Ich habe mittlerweile ne funktion gefunden die das macht was ich will, hab das Fenster das sich von der Hauptseite meines Forums öffnet schon über javascript geöffnet und dann in den quelltext des neuen fensters ne funktion eingebaut der den neuen Link im alten Fenster öffnet und das neue schließt. Geht alles soweit, leider habe ich jetzt das Problem das ich an das Javascript eine Variable übergeben muss, welche jedoch in einen speziellen Link eingebaut werden muss, d.h. der Link der geöffnet werden soll besteht aus einem Link des THW Boards wobei direkt Session etc. mit übergeben werden sollen in dem die Variable enthalten ist. Das ganze an das Javascript, daran hänge ich jetzt noch ! Aber alles andere geht ! Aber ich glaub das mit dem Link bekomme ich nur im THWB Support Forum gelöst.

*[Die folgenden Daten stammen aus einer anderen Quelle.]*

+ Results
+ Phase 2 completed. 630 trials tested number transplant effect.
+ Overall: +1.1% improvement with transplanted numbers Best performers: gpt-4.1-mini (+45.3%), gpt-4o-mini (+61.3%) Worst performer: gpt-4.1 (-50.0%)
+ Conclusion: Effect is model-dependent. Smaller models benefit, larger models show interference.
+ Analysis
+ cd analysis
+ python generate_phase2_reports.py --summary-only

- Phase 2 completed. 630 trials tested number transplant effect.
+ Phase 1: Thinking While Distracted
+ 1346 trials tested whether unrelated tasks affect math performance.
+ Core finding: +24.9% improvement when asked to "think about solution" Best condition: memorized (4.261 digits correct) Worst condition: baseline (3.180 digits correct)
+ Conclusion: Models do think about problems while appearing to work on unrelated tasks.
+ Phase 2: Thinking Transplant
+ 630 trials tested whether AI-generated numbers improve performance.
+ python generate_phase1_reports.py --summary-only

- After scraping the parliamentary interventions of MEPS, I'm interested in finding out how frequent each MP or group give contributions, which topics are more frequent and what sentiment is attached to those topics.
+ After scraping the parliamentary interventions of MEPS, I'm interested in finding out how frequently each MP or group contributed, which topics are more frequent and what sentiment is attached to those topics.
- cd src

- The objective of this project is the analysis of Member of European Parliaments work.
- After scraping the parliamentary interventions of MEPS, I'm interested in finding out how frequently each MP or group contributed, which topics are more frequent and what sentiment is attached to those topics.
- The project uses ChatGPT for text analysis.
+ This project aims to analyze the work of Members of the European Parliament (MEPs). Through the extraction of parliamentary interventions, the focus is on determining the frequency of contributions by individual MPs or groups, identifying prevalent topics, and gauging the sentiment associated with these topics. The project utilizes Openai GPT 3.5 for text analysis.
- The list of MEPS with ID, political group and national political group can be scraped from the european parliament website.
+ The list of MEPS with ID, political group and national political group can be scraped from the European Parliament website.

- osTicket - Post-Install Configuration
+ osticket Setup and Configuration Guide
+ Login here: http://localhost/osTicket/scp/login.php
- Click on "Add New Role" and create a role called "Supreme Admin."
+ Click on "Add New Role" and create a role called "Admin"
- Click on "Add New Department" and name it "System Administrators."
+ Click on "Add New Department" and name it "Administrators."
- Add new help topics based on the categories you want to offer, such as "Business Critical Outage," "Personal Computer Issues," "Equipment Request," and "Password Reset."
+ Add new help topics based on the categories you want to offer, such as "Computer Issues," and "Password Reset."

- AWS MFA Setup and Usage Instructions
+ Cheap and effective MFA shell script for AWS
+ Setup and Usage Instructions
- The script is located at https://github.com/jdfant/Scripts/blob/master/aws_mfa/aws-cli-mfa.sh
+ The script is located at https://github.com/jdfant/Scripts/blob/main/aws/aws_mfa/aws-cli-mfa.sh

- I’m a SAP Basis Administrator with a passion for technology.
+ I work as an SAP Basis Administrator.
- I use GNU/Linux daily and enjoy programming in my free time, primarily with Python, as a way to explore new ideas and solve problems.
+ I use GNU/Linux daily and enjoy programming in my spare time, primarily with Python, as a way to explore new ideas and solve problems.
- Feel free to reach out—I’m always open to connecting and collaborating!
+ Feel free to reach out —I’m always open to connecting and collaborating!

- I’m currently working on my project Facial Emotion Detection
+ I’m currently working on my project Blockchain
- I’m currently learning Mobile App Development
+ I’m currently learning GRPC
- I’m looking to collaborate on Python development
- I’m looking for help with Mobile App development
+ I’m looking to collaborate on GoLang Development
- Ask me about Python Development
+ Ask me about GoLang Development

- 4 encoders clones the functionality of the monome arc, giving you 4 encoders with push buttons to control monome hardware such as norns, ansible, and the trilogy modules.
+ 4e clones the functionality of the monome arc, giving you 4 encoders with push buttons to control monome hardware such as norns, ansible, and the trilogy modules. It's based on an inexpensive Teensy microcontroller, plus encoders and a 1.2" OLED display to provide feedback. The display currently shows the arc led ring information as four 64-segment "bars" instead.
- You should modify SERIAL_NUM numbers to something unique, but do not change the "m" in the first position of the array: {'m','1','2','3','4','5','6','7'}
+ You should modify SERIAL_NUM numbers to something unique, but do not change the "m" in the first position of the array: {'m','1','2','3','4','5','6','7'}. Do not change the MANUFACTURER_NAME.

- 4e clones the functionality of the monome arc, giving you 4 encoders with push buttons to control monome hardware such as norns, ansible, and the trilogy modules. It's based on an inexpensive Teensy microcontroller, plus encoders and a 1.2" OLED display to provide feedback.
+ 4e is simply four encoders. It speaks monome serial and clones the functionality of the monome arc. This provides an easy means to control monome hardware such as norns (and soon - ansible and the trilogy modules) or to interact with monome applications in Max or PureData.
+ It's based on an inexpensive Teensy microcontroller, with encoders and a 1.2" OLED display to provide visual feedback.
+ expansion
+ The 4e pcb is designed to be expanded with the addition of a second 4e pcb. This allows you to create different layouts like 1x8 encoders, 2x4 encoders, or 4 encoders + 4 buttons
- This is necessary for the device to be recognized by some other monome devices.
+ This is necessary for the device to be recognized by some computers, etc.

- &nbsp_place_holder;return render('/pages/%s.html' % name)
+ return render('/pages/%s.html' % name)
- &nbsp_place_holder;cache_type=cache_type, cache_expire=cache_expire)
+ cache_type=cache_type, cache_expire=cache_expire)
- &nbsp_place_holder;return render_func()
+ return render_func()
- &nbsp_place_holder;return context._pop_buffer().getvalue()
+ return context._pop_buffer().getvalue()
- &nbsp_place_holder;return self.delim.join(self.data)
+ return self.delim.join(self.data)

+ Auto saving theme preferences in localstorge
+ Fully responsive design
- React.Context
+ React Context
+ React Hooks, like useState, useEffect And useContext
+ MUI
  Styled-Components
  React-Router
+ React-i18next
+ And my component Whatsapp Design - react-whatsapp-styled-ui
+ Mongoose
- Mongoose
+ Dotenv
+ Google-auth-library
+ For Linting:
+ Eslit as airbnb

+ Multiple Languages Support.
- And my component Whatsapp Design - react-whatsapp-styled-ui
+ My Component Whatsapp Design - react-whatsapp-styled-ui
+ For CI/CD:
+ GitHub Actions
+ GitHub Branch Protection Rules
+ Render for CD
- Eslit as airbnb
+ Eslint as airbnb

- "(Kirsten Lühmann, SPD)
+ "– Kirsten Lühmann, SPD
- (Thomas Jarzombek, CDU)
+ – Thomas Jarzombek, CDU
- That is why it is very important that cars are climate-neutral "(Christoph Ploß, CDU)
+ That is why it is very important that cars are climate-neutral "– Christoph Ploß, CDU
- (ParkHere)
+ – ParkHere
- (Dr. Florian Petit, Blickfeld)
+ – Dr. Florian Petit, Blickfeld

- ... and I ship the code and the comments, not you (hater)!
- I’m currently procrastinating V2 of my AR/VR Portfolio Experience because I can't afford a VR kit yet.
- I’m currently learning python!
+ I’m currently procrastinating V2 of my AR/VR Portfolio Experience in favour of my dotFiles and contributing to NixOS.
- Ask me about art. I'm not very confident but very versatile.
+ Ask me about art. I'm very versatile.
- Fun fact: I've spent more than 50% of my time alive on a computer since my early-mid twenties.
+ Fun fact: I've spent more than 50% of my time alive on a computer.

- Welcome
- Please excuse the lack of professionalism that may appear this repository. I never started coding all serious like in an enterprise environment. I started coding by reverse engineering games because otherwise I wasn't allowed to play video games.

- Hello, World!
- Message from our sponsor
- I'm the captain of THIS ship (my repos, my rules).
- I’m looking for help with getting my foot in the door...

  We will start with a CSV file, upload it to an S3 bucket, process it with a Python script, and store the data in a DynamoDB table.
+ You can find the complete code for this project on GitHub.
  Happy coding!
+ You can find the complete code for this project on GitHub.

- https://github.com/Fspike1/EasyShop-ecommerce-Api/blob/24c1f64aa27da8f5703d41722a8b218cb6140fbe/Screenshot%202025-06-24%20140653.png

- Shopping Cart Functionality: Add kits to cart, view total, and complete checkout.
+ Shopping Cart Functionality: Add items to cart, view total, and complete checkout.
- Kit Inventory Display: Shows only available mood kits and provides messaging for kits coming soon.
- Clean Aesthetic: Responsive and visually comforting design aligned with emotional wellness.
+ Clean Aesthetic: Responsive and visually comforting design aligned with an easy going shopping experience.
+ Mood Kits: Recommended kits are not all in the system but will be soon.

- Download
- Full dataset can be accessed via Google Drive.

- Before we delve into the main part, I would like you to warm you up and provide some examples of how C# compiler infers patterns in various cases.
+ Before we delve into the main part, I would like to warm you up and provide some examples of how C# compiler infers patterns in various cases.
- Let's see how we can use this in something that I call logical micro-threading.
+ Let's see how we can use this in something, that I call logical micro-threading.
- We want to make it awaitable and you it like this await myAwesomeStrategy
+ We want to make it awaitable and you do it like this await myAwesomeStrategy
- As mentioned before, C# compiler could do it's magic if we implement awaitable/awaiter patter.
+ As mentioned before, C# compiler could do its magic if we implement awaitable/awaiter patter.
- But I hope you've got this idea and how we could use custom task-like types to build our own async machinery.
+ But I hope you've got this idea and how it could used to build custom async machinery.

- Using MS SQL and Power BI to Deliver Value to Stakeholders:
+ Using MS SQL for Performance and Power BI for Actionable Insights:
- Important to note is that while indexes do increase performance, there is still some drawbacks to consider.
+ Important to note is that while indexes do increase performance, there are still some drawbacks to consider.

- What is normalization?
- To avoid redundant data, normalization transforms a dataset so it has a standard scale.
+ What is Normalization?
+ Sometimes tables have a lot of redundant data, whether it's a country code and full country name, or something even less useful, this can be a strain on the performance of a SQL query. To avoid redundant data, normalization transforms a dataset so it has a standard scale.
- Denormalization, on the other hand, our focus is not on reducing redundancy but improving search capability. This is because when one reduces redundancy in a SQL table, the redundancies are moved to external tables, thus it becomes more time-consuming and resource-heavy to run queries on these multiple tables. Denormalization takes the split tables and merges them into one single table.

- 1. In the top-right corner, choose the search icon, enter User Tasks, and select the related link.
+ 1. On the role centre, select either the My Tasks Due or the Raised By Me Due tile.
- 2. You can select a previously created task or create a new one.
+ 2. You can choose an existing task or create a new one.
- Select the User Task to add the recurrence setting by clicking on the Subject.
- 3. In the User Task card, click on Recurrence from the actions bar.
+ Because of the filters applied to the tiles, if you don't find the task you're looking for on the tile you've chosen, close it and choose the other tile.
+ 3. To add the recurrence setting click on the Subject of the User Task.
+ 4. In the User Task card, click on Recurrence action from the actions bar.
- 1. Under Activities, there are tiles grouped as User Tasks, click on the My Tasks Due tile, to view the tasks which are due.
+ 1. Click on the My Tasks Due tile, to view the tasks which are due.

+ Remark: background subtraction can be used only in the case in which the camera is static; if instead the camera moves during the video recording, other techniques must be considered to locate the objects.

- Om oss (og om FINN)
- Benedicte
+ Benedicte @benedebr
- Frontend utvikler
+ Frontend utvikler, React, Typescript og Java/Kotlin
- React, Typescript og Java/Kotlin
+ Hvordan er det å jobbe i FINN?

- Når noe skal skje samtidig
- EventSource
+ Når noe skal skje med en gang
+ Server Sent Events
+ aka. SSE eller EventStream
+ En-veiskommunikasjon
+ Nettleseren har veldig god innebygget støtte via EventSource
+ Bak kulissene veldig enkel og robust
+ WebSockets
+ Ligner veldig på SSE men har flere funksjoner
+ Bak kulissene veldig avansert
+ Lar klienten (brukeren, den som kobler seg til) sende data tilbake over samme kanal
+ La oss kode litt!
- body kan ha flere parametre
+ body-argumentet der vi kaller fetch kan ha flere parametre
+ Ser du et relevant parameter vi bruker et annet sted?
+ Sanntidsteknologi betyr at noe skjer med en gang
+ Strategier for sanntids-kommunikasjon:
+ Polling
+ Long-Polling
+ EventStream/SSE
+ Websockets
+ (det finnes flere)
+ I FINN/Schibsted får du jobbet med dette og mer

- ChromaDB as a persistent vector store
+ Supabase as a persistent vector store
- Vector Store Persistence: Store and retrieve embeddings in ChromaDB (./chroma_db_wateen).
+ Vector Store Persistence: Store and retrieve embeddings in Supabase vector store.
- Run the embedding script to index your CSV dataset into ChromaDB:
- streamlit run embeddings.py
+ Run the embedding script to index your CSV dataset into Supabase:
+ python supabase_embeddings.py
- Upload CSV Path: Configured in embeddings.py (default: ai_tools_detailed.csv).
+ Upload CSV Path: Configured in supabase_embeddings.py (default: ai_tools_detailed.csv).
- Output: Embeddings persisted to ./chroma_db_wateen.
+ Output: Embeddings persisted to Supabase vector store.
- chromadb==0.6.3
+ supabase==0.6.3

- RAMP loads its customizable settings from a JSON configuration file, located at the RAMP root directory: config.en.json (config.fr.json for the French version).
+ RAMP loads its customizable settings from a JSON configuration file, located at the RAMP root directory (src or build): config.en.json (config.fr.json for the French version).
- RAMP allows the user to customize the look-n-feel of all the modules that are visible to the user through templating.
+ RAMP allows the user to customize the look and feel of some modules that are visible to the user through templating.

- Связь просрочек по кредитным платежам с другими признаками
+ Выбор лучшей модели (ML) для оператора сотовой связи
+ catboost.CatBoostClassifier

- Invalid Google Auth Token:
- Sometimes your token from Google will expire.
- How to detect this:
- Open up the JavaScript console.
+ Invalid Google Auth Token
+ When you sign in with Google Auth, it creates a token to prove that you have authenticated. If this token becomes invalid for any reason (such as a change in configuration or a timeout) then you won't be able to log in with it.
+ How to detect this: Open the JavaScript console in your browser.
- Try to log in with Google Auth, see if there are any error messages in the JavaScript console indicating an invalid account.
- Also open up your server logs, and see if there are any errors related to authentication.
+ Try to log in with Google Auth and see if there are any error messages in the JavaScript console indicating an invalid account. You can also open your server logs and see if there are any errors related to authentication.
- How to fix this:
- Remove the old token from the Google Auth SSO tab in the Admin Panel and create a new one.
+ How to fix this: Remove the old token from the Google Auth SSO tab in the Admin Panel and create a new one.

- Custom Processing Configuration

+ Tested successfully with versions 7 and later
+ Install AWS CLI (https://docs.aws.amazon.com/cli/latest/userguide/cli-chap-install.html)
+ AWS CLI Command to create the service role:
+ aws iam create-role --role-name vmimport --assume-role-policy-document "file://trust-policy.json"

Syntax des links lautet: _('url incl. Variable'), darin ist die Session enthalten und anstatt der Variable steht der Benutzername jedes Members das in einem Adressbuch steht, welches über sql aus ner Tabelle ausgelesen wird. Das ist das Problem.


----------



## Thomas Lindner (8. September 2004)

Das klingt mir bnach einem "hartnäckigen" würde ich dir ein Cross Posting im PHP Forum empfehlen und im Bedarf auf diesen Thread zur Erläuterung verweisen.

LG

Thomas


----------